**WHAT YOU WILL DO:** Apart from the images, repeat the data below exactly as written.

INPUT DATA Block Start

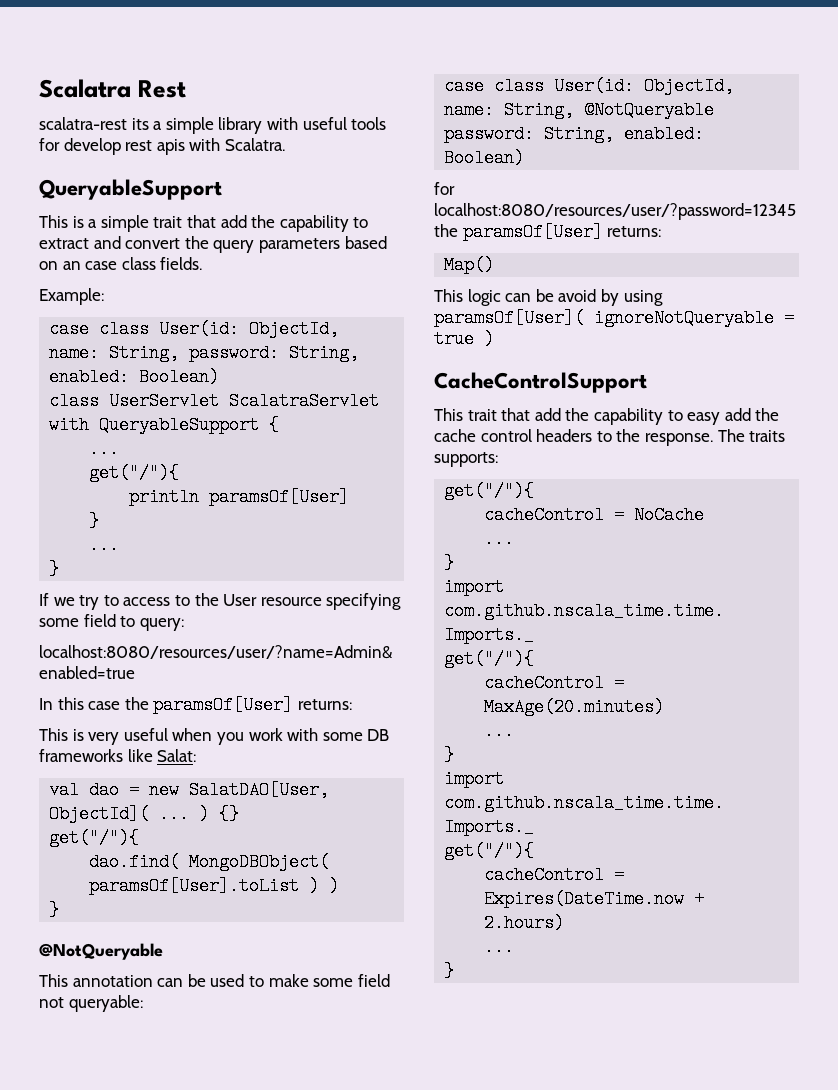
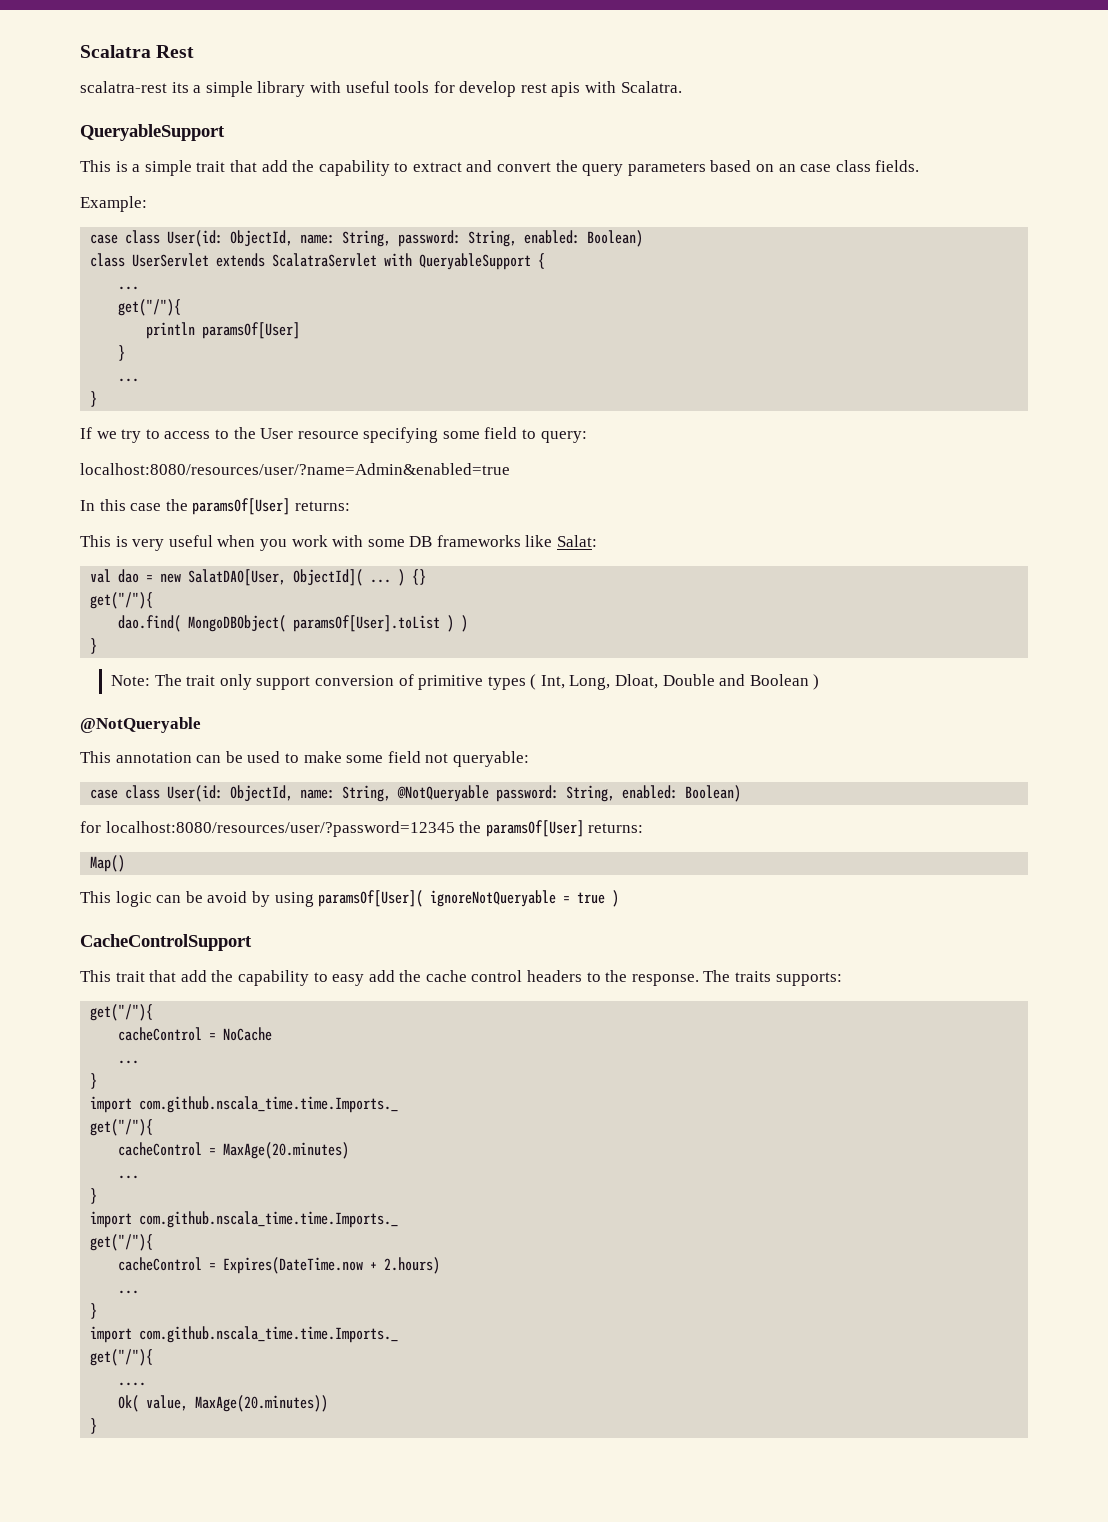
(220, 401) none -> [216,253,266,267] extends
(60, 910) none -> [110,674,820,690] // Note: The trait only support conversion of primitive types ( Int, Long, Dloat, Double and Boolean )
(455, 971) none -> [90,1326,399,1343] [90,1349,154,1366] [118,1382,147,1386] [118,1395,329,1412] [90,1418,98,1434] // import com.github.nscala_time.time.Imports._ // get("/"){ // .... // Ok( value, MaxAge(20.minutes)) // }

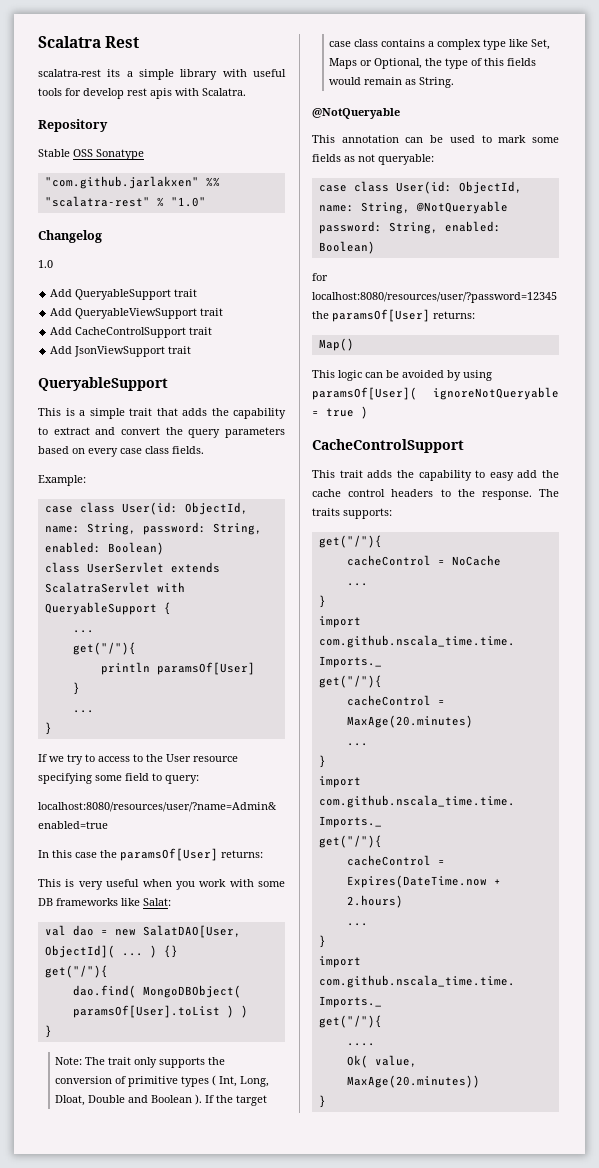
(682, 87) none -> [38,119,108,132] [38,149,144,160] [44,176,220,189] [44,196,206,207] [38,230,102,243] [38,260,53,268] [50,289,198,300] [50,308,224,319] [50,327,213,338] [50,346,192,357] // Repository // Stable OSS Sonatype // "com.github.jarlakxen" %% "scalatra-rest" % "1.0" // Changelog // 1.0 // Add QueryableSupport trait // Add QueryableViewSupport trait // Add CacheControlSupport trait // Add JsonViewSupport trait
[261,160,288,172] add -> [182,408,207,416] adds
[778,164,796,172] an -> [88,448,118,457] every
[256,676,311,690] support -> [159,1057,226,1068] supports the
[813,674,820,690] ) -> [195,1094,268,1106] [329,39,551,50] [329,58,537,69] [329,77,455,88] ). If the target case class contains a complex type like Set, Maps or Optional, the type of this fields would remain as String.
[303,751,421,763] make some field -> [498,135,559,143] [312,154,355,162] mark some fields as
[207,891,248,903] avoid -> [402,370,444,378] avoided
[149,970,207,982] that add -> [367,470,393,478] adds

INPUT DATA Block End

**TASK SOLUTION:**
(220, 401) none -> [216,253,266,267] extends
(60, 910) none -> [110,674,820,690] // Note: The trait only support conversion of primitive types ( Int, Long, Dloat, Double and Boolean )
(455, 971) none -> [90,1326,399,1343] [90,1349,154,1366] [118,1382,147,1386] [118,1395,329,1412] [90,1418,98,1434] // import com.github.nscala_time.time.Imports._ // get("/"){ // .... // Ok( value, MaxAge(20.minutes)) // }

(682, 87) none -> [38,119,108,132] [38,149,144,160] [44,176,220,189] [44,196,206,207] [38,230,102,243] [38,260,53,268] [50,289,198,300] [50,308,224,319] [50,327,213,338] [50,346,192,357] // Repository // Stable OSS Sonatype // "com.github.jarlakxen" %% "scalatra-rest" % "1.0" // Changelog // 1.0 // Add QueryableSupport trait // Add QueryableViewSupport trait // Add CacheControlSupport trait // Add JsonViewSupport trait
[261,160,288,172] add -> [182,408,207,416] adds
[778,164,796,172] an -> [88,448,118,457] every
[256,676,311,690] support -> [159,1057,226,1068] supports the
[813,674,820,690] ) -> [195,1094,268,1106] [329,39,551,50] [329,58,537,69] [329,77,455,88] ). If the target case class contains a complex type like Set, Maps or Optional, the type of this fields would remain as String.
[303,751,421,763] make some field -> [498,135,559,143] [312,154,355,162] mark some fields as
[207,891,248,903] avoid -> [402,370,444,378] avoided
[149,970,207,982] that add -> [367,470,393,478] adds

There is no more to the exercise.